En una hemorragia fetomaterna tras un traumatismo puede producirse lo que se conoce como trasfusión fetomaterna, donde existe paso de eritrocitos fetales a la sangre materna 13; lo que puede conllevar consecuencias graves para la madre, en especial si su grupo sanguíneo es Rh negativo y el feto es Rh positivo.

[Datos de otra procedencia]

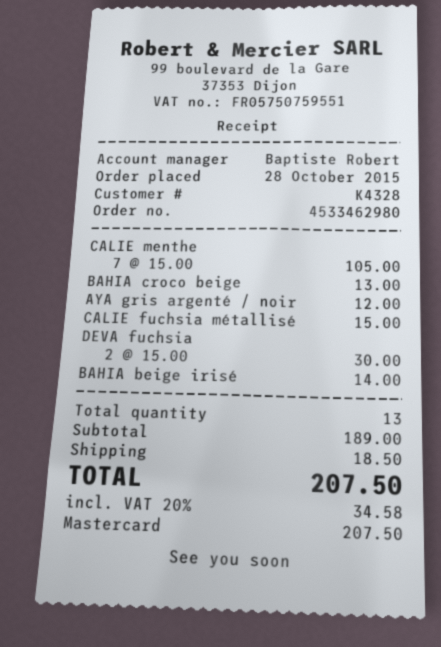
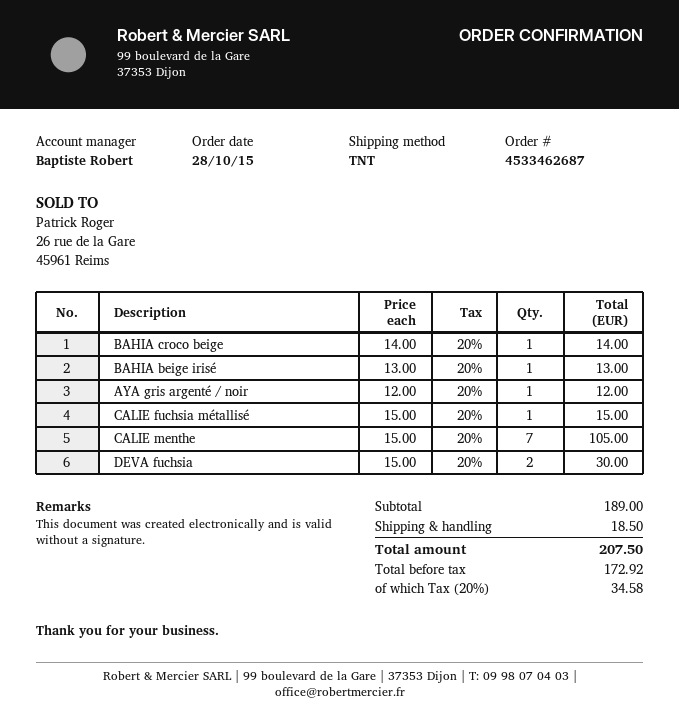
order number: 4533462980 -> 4533462687
BAHIA croco beige: 1 x 13.00 = 13.00 -> 1 x 14.00 = 14.00
BAHIA beige irisé: 1 x 14.00 = 14.00 -> 1 x 13.00 = 13.00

Cuando esto ocurre, se produce una sensibilización y por tanto en futuros embarazos se crearían anticuerpos por parte de la madre hacia un antígeno de membrana de los hematíes fetales, destruyéndolos y provocando lo que se conoce como anemia fetal o eritroblastosis fetal 14. Para evitarlo, se deberá administrar gammaglobulina anti-D dentro de las primeras 72 horas postraumatismo a todas las gestantes con Rh negativo.

Metodología

Se ha realizado una búsqueda bibliográfica en diferentes bases de datos como PubMed, CUIDEN, Cochrane…, seleccionando aquellos artículos más recientes. Se han consultado también distintas Guías de Práctica Clínica y protocolos internos de distintos hospitales.

Concusiones

  • El aumento de esta siniestralidad es consecuencia de tres fenómenos sociales superpuestos, la incorporación de la mujer al mundo laboral, el incremento del tráfico automovilístico y el aumento de la violencia.
  • Es necesario conocer las modificaciones anatómicas y fisiológicas propias del embarazo y su repercusión en la compensación orgánica para proporcionar la mejor atención posible y mejorar los resultados maternos, así como garantizar el mayor bienestar fetal.
  • No existen muchos artículos que traten sobre casos clínicos en gestantes politraumatizadas, por lo que muchos sanitarios al encontrarse con una embarazada pueden ser que centren su atención en el embarazo y en el bienestar fetal, lo cual supone un claro error pues el bienestar fetal será directamente proporcional al bienestar materno. Sólo cuando la mujer esté estable se procederá a la valoración fetal y su viabilidad.
  • Hay que tener en cuenta como dato principal que la hemorragia en la gestante se objetiva clínicamente cuando ésta ya es severa, por lo que puede estar afectando a la perfusión placentaria antes de que la mujer esté dando sintomatología pudiendo comprometer la oxigenación fetal.
  • Aunque nos encontremos ante un caso aparentemente leve y sin afectación abdominal de la gestante, puede producirse una hemorragia, provocando problemas materno-fetales e incluso la muerte fetal; por lo que el ingreso hospitalario es necesario para realizar una correcta vigilancia y valoración del bienestar materno y fetal.